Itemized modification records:

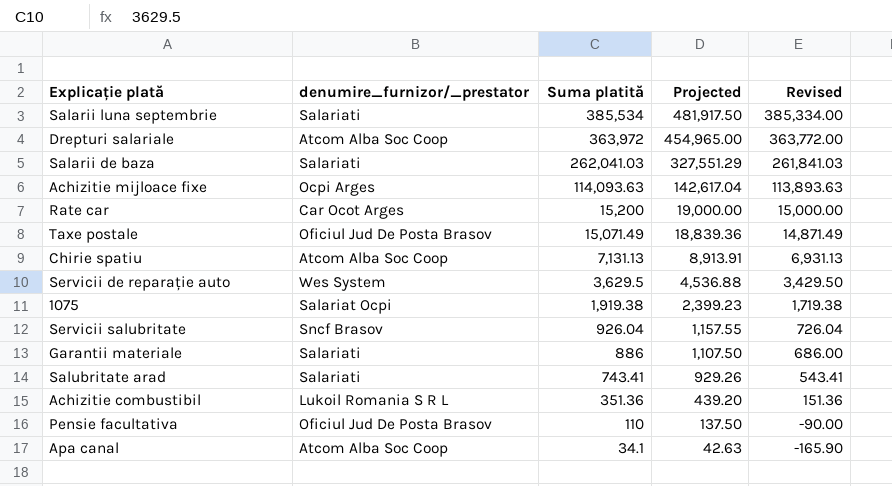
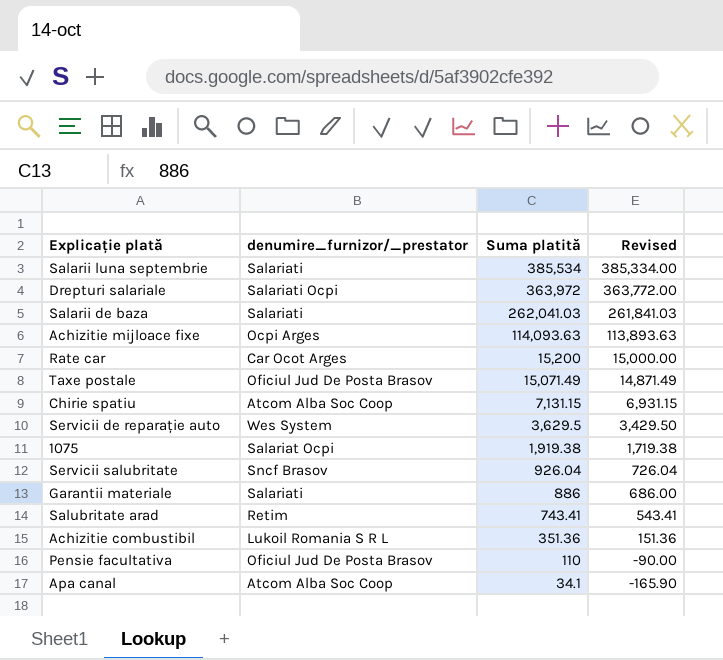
column Projected | formula: [Suma platită] * 1.25 -> none
Drepturi salariale | denumire_furnizor/_prestator: Atcom Alba Soc Coop -> Salariati Ocpi
Chirie spatiu | Suma platită: 7,131.13 -> 7,131.15
Chirie spatiu | Revised: 6,931.13 -> 6,931.15
Salubritate arad | denumire_furnizor/_prestator: Salariati -> Retim

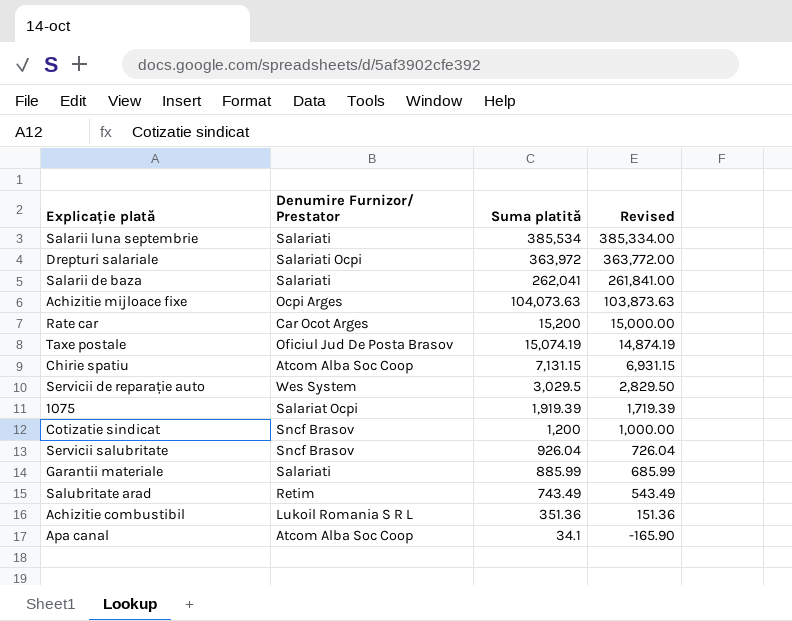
column name: denumire_furnizor/_prestator -> Denumire Furnizor/ Prestator
row Pensie facultativa: Oficiul Jud De Posta Brasov | 110 | -90.00 -> none
Salarii de baza | Suma platită: 262,041.03 -> 262,041
Salarii de baza | Revised: 261,841.03 -> 261,841.00
Achizitie mijloace fixe | Suma platită: 114,093.63 -> 104,073.63
Achizitie mijloace fixe | Revised: 113,893.63 -> 103,873.63
Taxe postale | Suma platită: 15,071.49 -> 15,074.19
Taxe postale | Revised: 14,871.49 -> 14,874.19
Servicii de reparație auto | Suma platită: 3,629.5 -> 3,029.5
Servicii de reparație auto | Revised: 3,429.50 -> 2,829.50
1075 | Suma platită: 1,919.38 -> 1,919.39
1075 | Revised: 1,719.38 -> 1,719.39
row Cotizatie sindicat: none -> Sncf Brasov | 1,200 | 1,000.00
Garantii materiale | Suma platită: 886 -> 885.99
Garantii materiale | Revised: 686.00 -> 685.99
Salubritate arad | Suma platită: 743.41 -> 743.49
Salubritate arad | Revised: 543.41 -> 543.49

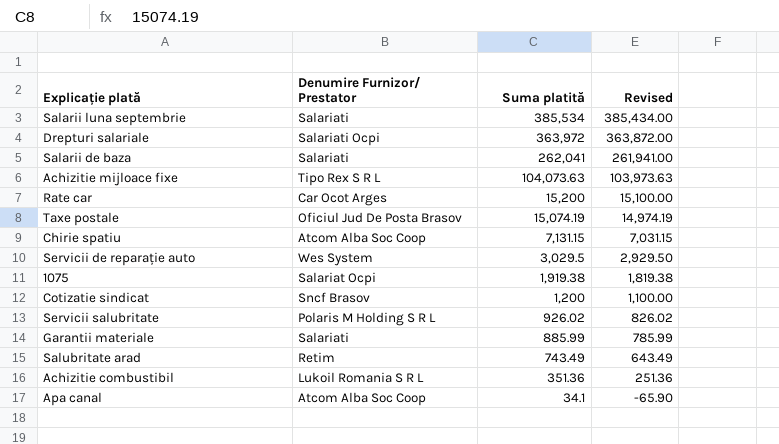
column Revised | formula: [Suma platită] - 200 -> [Suma platită] - 100
Achizitie mijloace fixe | Denumire Furnizor/ Prestator: Ocpi Arges -> Tipo Rex S R L
1075 | Suma platită: 1,919.39 -> 1,919.38
Servicii salubritate | Denumire Furnizor/ Prestator: Sncf Brasov -> Polaris M Holding S R L
Servicii salubritate | Suma platită: 926.04 -> 926.02

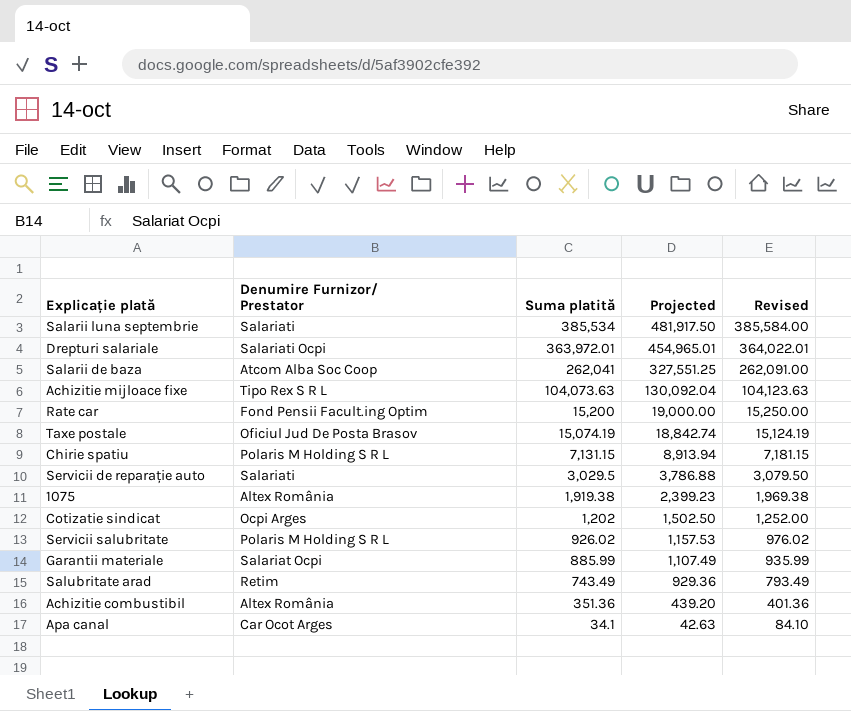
column Projected | formula: none -> [Suma platită] * 1.25
column Revised | formula: [Suma platită] - 100 -> [Suma platită] + 50
Drepturi salariale | Suma platită: 363,972 -> 363,972.01
Salarii de baza | Denumire Furnizor/ Prestator: Salariati -> Atcom Alba Soc Coop
Rate car | Denumire Furnizor/ Prestator: Car Ocot Arges -> Fond Pensii Facult.ing Optim
Chirie spatiu | Denumire Furnizor/ Prestator: Atcom Alba Soc Coop -> Polaris M Holding S R L
Servicii de reparație auto | Denumire Furnizor/ Prestator: Wes System -> Salariati
1075 | Denumire Furnizor/ Prestator: Salariat Ocpi -> Altex România
Cotizatie sindicat | Denumire Furnizor/ Prestator: Sncf Brasov -> Ocpi Arges
Cotizatie sindicat | Suma platită: 1,200 -> 1,202
Garantii materiale | Denumire Furnizor/ Prestator: Salariati -> Salariat Ocpi
Achizitie combustibil | Denumire Furnizor/ Prestator: Lukoil Romania S R L -> Altex România
Apa canal | Denumire Furnizor/ Prestator: Atcom Alba Soc Coop -> Car Ocot Arges

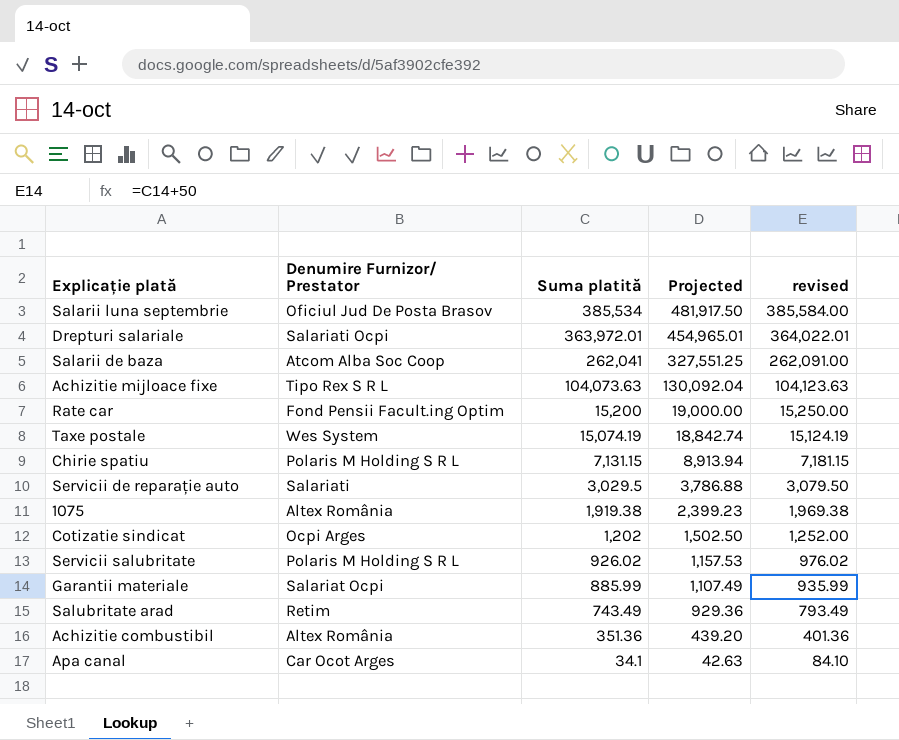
column name: Revised -> revised
Salarii luna septembrie | Denumire Furnizor/ Prestator: Salariati -> Oficiul Jud De Posta Brasov
Taxe postale | Denumire Furnizor/ Prestator: Oficiul Jud De Posta Brasov -> Wes System

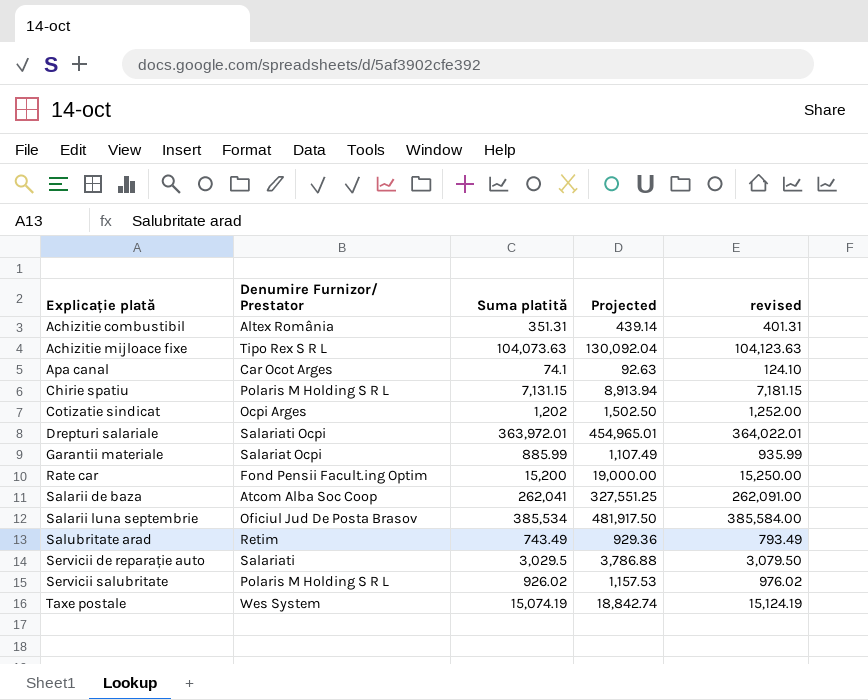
row order: Suma platită descending -> Explicație plată ascending
row 1075: Altex România | 1,919.38 | 2,399.23 | 1,969.38 -> none
Achizitie combustibil | Suma platită: 351.36 -> 351.31
Achizitie combustibil | Projected: 439.20 -> 439.14
Achizitie combustibil | revised: 401.36 -> 401.31
Apa canal | Suma platită: 34.1 -> 74.1
Apa canal | Projected: 42.63 -> 92.63
Apa canal | revised: 84.10 -> 124.10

> Description of the task
Every entry above needs to be copied exactly, and no pictures go with it.

> Expected answer
column Projected | formula: [Suma platită] * 1.25 -> none
Drepturi salariale | denumire_furnizor/_prestator: Atcom Alba Soc Coop -> Salariati Ocpi
Chirie spatiu | Suma platită: 7,131.13 -> 7,131.15
Chirie spatiu | Revised: 6,931.13 -> 6,931.15
Salubritate arad | denumire_furnizor/_prestator: Salariati -> Retim

column name: denumire_furnizor/_prestator -> Denumire Furnizor/ Prestator
row Pensie facultativa: Oficiul Jud De Posta Brasov | 110 | -90.00 -> none
Salarii de baza | Suma platită: 262,041.03 -> 262,041
Salarii de baza | Revised: 261,841.03 -> 261,841.00
Achizitie mijloace fixe | Suma platită: 114,093.63 -> 104,073.63
Achizitie mijloace fixe | Revised: 113,893.63 -> 103,873.63
Taxe postale | Suma platită: 15,071.49 -> 15,074.19
Taxe postale | Revised: 14,871.49 -> 14,874.19
Servicii de reparație auto | Suma platită: 3,629.5 -> 3,029.5
Servicii de reparație auto | Revised: 3,429.50 -> 2,829.50
1075 | Suma platită: 1,919.38 -> 1,919.39
1075 | Revised: 1,719.38 -> 1,719.39
row Cotizatie sindicat: none -> Sncf Brasov | 1,200 | 1,000.00
Garantii materiale | Suma platită: 886 -> 885.99
Garantii materiale | Revised: 686.00 -> 685.99
Salubritate arad | Suma platită: 743.41 -> 743.49
Salubritate arad | Revised: 543.41 -> 543.49

column Revised | formula: [Suma platită] - 200 -> [Suma platită] - 100
Achizitie mijloace fixe | Denumire Furnizor/ Prestator: Ocpi Arges -> Tipo Rex S R L
1075 | Suma platită: 1,919.39 -> 1,919.38
Servicii salubritate | Denumire Furnizor/ Prestator: Sncf Brasov -> Polaris M Holding S R L
Servicii salubritate | Suma platită: 926.04 -> 926.02

column Projected | formula: none -> [Suma platită] * 1.25
column Revised | formula: [Suma platită] - 100 -> [Suma platită] + 50
Drepturi salariale | Suma platită: 363,972 -> 363,972.01
Salarii de baza | Denumire Furnizor/ Prestator: Salariati -> Atcom Alba Soc Coop
Rate car | Denumire Furnizor/ Prestator: Car Ocot Arges -> Fond Pensii Facult.ing Optim
Chirie spatiu | Denumire Furnizor/ Prestator: Atcom Alba Soc Coop -> Polaris M Holding S R L
Servicii de reparație auto | Denumire Furnizor/ Prestator: Wes System -> Salariati
1075 | Denumire Furnizor/ Prestator: Salariat Ocpi -> Altex România
Cotizatie sindicat | Denumire Furnizor/ Prestator: Sncf Brasov -> Ocpi Arges
Cotizatie sindicat | Suma platită: 1,200 -> 1,202
Garantii materiale | Denumire Furnizor/ Prestator: Salariati -> Salariat Ocpi
Achizitie combustibil | Denumire Furnizor/ Prestator: Lukoil Romania S R L -> Altex România
Apa canal | Denumire Furnizor/ Prestator: Atcom Alba Soc Coop -> Car Ocot Arges

column name: Revised -> revised
Salarii luna septembrie | Denumire Furnizor/ Prestator: Salariati -> Oficiul Jud De Posta Brasov
Taxe postale | Denumire Furnizor/ Prestator: Oficiul Jud De Posta Brasov -> Wes System

row order: Suma platită descending -> Explicație plată ascending
row 1075: Altex România | 1,919.38 | 2,399.23 | 1,969.38 -> none
Achizitie combustibil | Suma platită: 351.36 -> 351.31
Achizitie combustibil | Projected: 439.20 -> 439.14
Achizitie combustibil | revised: 401.36 -> 401.31
Apa canal | Suma platită: 34.1 -> 74.1
Apa canal | Projected: 42.63 -> 92.63
Apa canal | revised: 84.10 -> 124.10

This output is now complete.